> EXERCISE PROMPT
Return the data exactly, with all pictures removed.

> GIVEN INFORMATION
=== Section Start ===
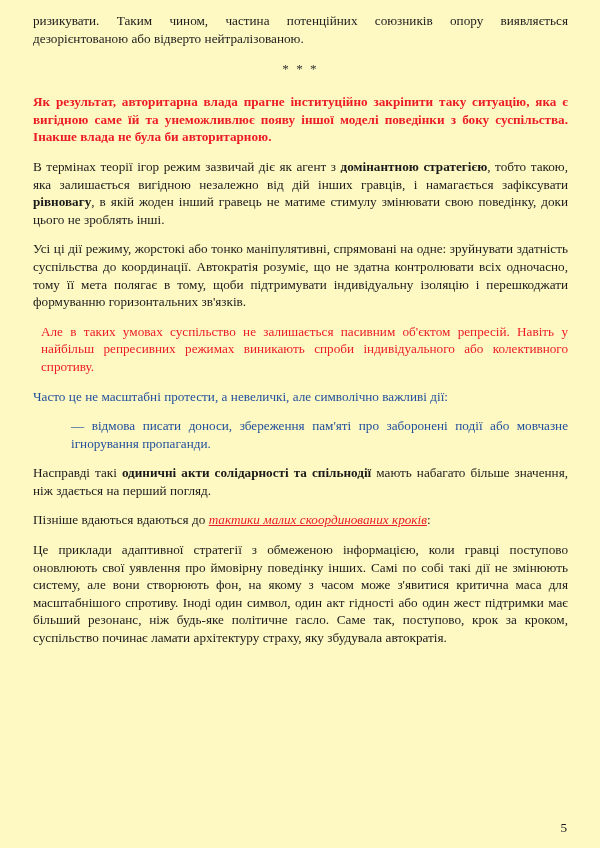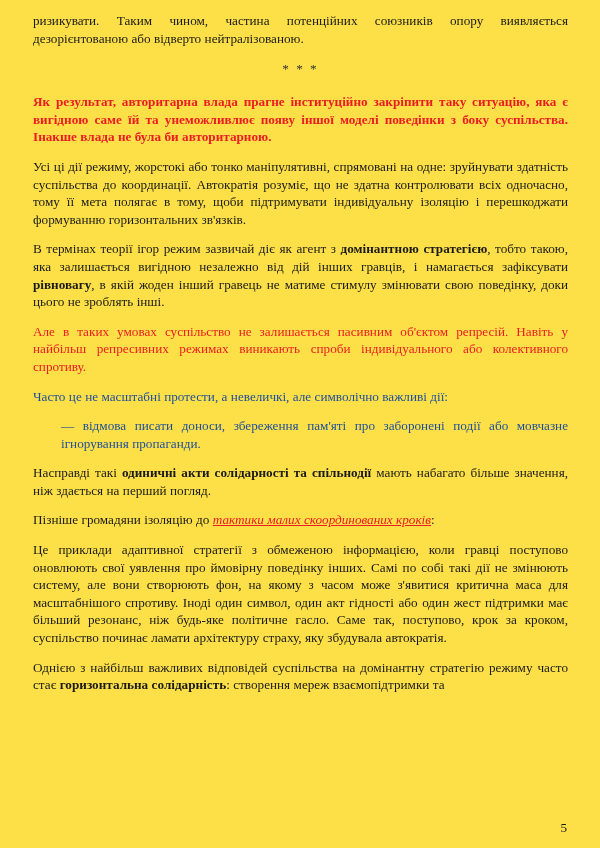--- a/index.html
+++ b/index.html
@@ -20,7 +20,7 @@
     height: 848px;
     box-sizing: border-box;
     padding: 12px 32px 0 33px;
-    background: #fde047;
+    background: #fef9c3;
   }
   p {
     margin: 0 0 12px 0;

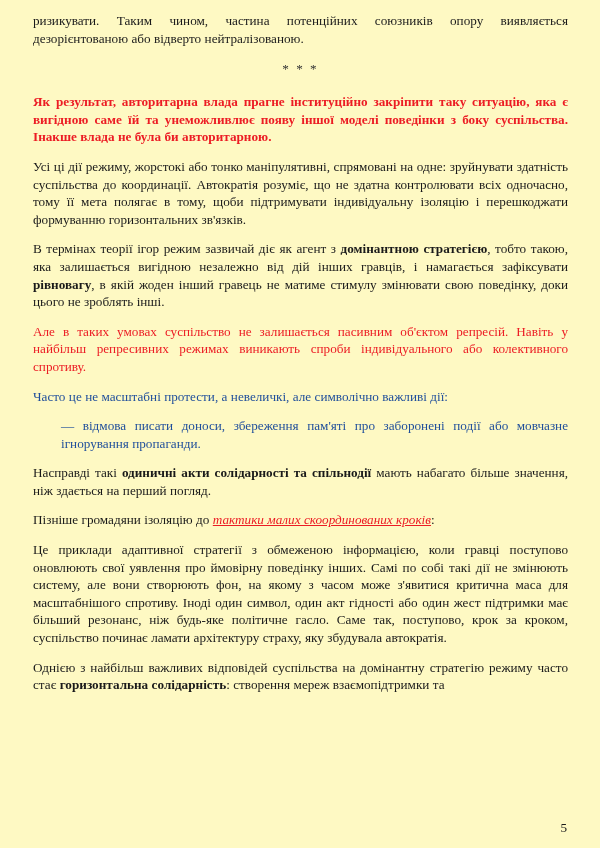--- a/index.html
+++ b/index.html
@@ -76,9 +76,9 @@
 
   <p class="red-b">Як результат, авторитарна влада прагне інституційно закріпити таку ситуацію, яка є вигідною саме їй та унеможливлює появу іншої моделі поведінки з боку суспільства. Інакше влада не була би авторитарною.</p>
 
+  <p><span>В термінах теорії ігор режим зазвичай діє як агент з </span><span class="bold">домінантною стратегією</span><span>, тобто такою, яка залишається вигідною незалежно від дій інших гравців, і намагається зафіксувати </span><span class="bold">рівновагу</span><span>, в якій жоден інший гравець не матиме стимулу змінювати свою поведінку, доки цього не зроблять інші.</span></p>
+
   <p>Усі ці дії режиму, жорстокі або тонко маніпулятивні, спрямовані на одне: зруйнувати здатність суспільства до координації. Автократія розуміє, що не здатна контролювати всіх одночасно, тому її мета полягає в тому, щоби підтримувати індивідуальну ізоляцію і перешкоджати формуванню горизонтальних зв'язків.</p>
-
-  <p><span>В термінах теорії ігор режим зазвичай діє як агент з </span><span class="bold">домінантною стратегією</span><span>, тобто такою, яка залишається вигідною незалежно від дій інших гравців, і намагається зафіксувати </span><span class="bold">рівновагу</span><span>, в якій жоден інший гравець не матиме стимулу змінювати свою поведінку, доки цього не зроблять інші.</span></p>
 
   <p class="red">Але в таких умовах суспільство не залишається пасивним об'єктом репресій. Навіть у найбільш репресивних режимах виникають спроби індивідуального або колективного спротиву.</p>
 

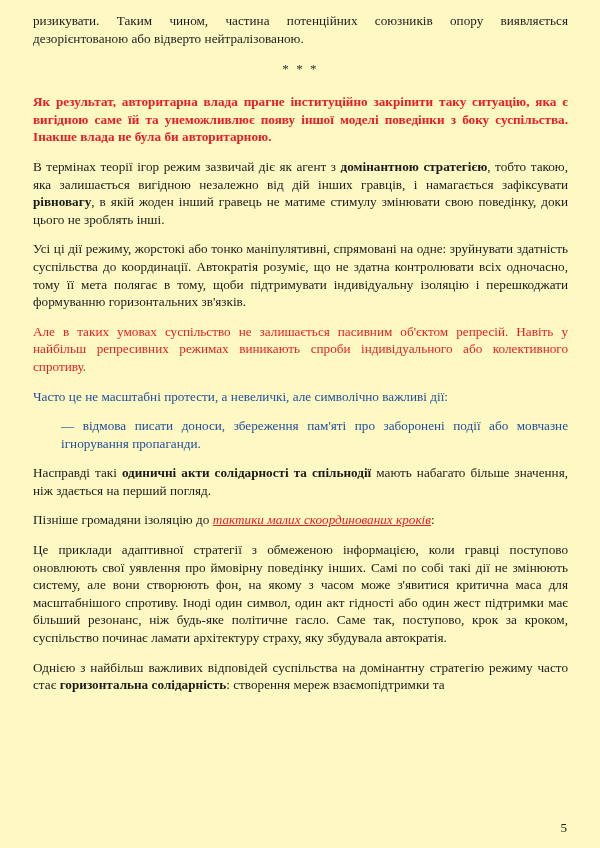--- a/index.html
+++ b/index.html
@@ -40,7 +40,7 @@
     color: #333;
   }
 
-  .red     { color: #ec1c24; }
+  .red     { color: #ec1c24; margin-left: 8px; }
   .red-b   { color: #ec1c24; font-weight: bold; }
   .blue-b  { color: #1f4e9b; font-weight: normal; }
   .bold    { font-weight: bold; }

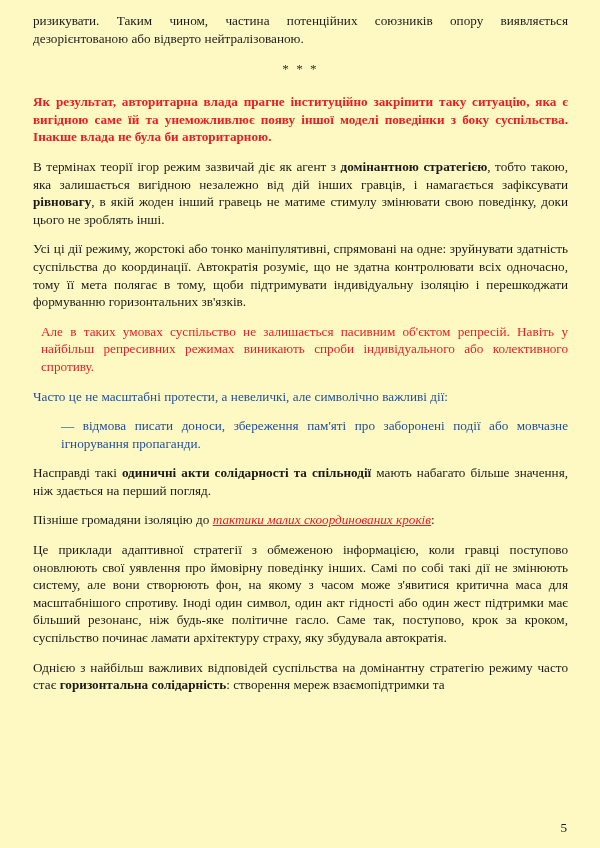--- a/index.html
+++ b/index.html
@@ -46,7 +46,7 @@
   .bold    { font-weight: bold; }
 
   .dash-item {
-    margin-left: 28px;
+    margin-left: 38px;
     text-indent: 0;
   }
   .emph-link {

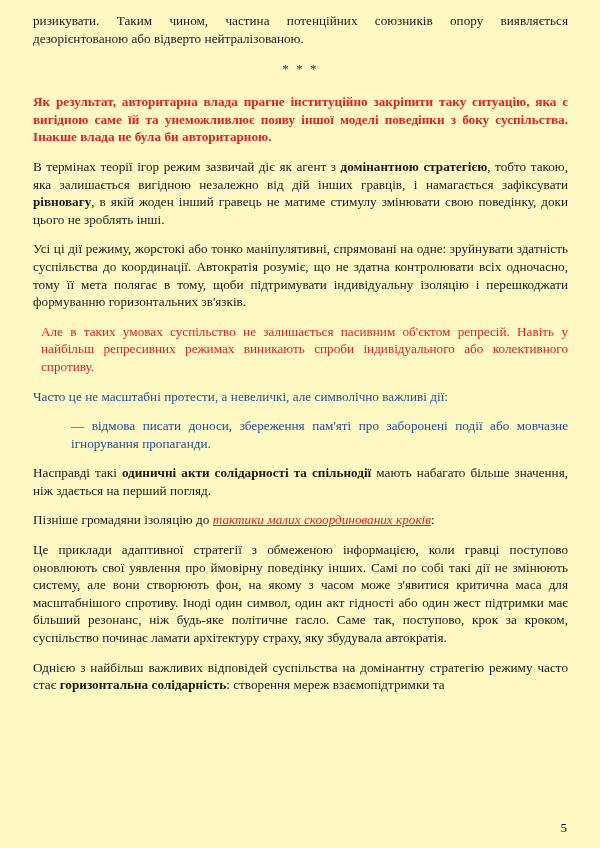--- a/index.html
+++ b/index.html
@@ -90,7 +90,7 @@
 
 
 
-  <p><span>Пізніше громадяни ізоляцію до </span><span class="emph-link">тактики малих скоординованих кроків</span><span>:</span></p>
+  <p><span>Пізніше вдаються вдаються до </span><span class="emph-link">тактики малих скоординованих кроків</span><span>:</span></p>
 
 
   <p>Це приклади адаптивної стратегії з обмеженою інформацією, коли гравці поступово оновлюють свої уявлення про ймовірну поведінку інших. Самі по собі такі дії не змінюють систему, але вони створюють фон, на якому з часом може з'явитися критична маса для масштабнішого спротиву. Іноді один символ, один акт гідності або один жест підтримки має більший резонанс, ніж будь-яке політичне гасло. Саме так, поступово, крок за кроком, суспільство починає ламати архітектуру страху, яку збудувала автократія.</p>

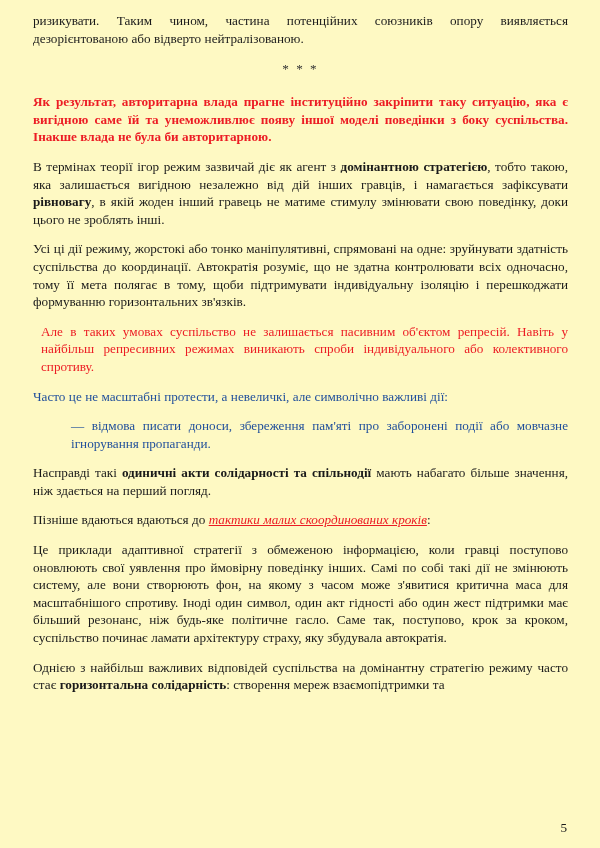--- a/index.html
+++ b/index.html
@@ -95,7 +95,6 @@
 
   <p>Це приклади адаптивної стратегії з обмеженою інформацією, коли гравці поступово оновлюють свої уявлення про ймовірну поведінку інших. Самі по собі такі дії не змінюють систему, але вони створюють фон, на якому з часом може з'явитися критична маса для масштабнішого спротиву. Іноді один символ, один акт гідності або один жест підтримки має більший резонанс, ніж будь-яке політичне гасло. Саме так, поступово, крок за кроком, суспільство починає ламати архітектуру страху, яку збудувала автократія.</p>
 
-  <p><span>Однією з найбільш важливих відповідей суспільства на домінантну стратегію режиму часто стає </span><span class="bold">горизонтальна солідарність</span><span>: створення мереж взаємопідтримки та</span></p>
 
   <div class="page-number">5</div>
=== Section End ===
> PROBLEM SOLUTION
--- a/index.html
+++ b/index.html
@@ -20,7 +20,7 @@
     height: 848px;
     box-sizing: border-box;
     padding: 12px 32px 0 33px;
-    background: #fde047;
+    background: #fef9c3;
   }
   p {
     margin: 0 0 12px 0;

--- a/index.html
+++ b/index.html
@@ -76,9 +76,9 @@
 
   <p class="red-b">Як результат, авторитарна влада прагне інституційно закріпити таку ситуацію, яка є вигідною саме їй та унеможливлює появу іншої моделі поведінки з боку суспільства. Інакше влада не була би авторитарною.</p>
 
+  <p><span>В термінах теорії ігор режим зазвичай діє як агент з </span><span class="bold">домінантною стратегією</span><span>, тобто такою, яка залишається вигідною незалежно від дій інших гравців, і намагається зафіксувати </span><span class="bold">рівновагу</span><span>, в якій жоден інший гравець не матиме стимулу змінювати свою поведінку, доки цього не зроблять інші.</span></p>
+
   <p>Усі ці дії режиму, жорстокі або тонко маніпулятивні, спрямовані на одне: зруйнувати здатність суспільства до координації. Автократія розуміє, що не здатна контролювати всіх одночасно, тому її мета полягає в тому, щоби підтримувати індивідуальну ізоляцію і перешкоджати формуванню горизонтальних зв'язків.</p>
-
-  <p><span>В термінах теорії ігор режим зазвичай діє як агент з </span><span class="bold">домінантною стратегією</span><span>, тобто такою, яка залишається вигідною незалежно від дій інших гравців, і намагається зафіксувати </span><span class="bold">рівновагу</span><span>, в якій жоден інший гравець не матиме стимулу змінювати свою поведінку, доки цього не зроблять інші.</span></p>
 
   <p class="red">Але в таких умовах суспільство не залишається пасивним об'єктом репресій. Навіть у найбільш репресивних режимах виникають спроби індивідуального або колективного спротиву.</p>
 

--- a/index.html
+++ b/index.html
@@ -40,7 +40,7 @@
     color: #333;
   }
 
-  .red     { color: #ec1c24; }
+  .red     { color: #ec1c24; margin-left: 8px; }
   .red-b   { color: #ec1c24; font-weight: bold; }
   .blue-b  { color: #1f4e9b; font-weight: normal; }
   .bold    { font-weight: bold; }

--- a/index.html
+++ b/index.html
@@ -46,7 +46,7 @@
   .bold    { font-weight: bold; }
 
   .dash-item {
-    margin-left: 28px;
+    margin-left: 38px;
     text-indent: 0;
   }
   .emph-link {

--- a/index.html
+++ b/index.html
@@ -90,7 +90,7 @@
 
 
 
-  <p><span>Пізніше громадяни ізоляцію до </span><span class="emph-link">тактики малих скоординованих кроків</span><span>:</span></p>
+  <p><span>Пізніше вдаються вдаються до </span><span class="emph-link">тактики малих скоординованих кроків</span><span>:</span></p>
 
 
   <p>Це приклади адаптивної стратегії з обмеженою інформацією, коли гравці поступово оновлюють свої уявлення про ймовірну поведінку інших. Самі по собі такі дії не змінюють систему, але вони створюють фон, на якому з часом може з'явитися критична маса для масштабнішого спротиву. Іноді один символ, один акт гідності або один жест підтримки має більший резонанс, ніж будь-яке політичне гасло. Саме так, поступово, крок за кроком, суспільство починає ламати архітектуру страху, яку збудувала автократія.</p>

--- a/index.html
+++ b/index.html
@@ -95,7 +95,6 @@
 
   <p>Це приклади адаптивної стратегії з обмеженою інформацією, коли гравці поступово оновлюють свої уявлення про ймовірну поведінку інших. Самі по собі такі дії не змінюють систему, але вони створюють фон, на якому з часом може з'явитися критична маса для масштабнішого спротиву. Іноді один символ, один акт гідності або один жест підтримки має більший резонанс, ніж будь-яке політичне гасло. Саме так, поступово, крок за кроком, суспільство починає ламати архітектуру страху, яку збудувала автократія.</p>
 
-  <p><span>Однією з найбільш важливих відповідей суспільства на домінантну стратегію режиму часто стає </span><span class="bold">горизонтальна солідарність</span><span>: створення мереж взаємопідтримки та</span></p>
 
   <div class="page-number">5</div>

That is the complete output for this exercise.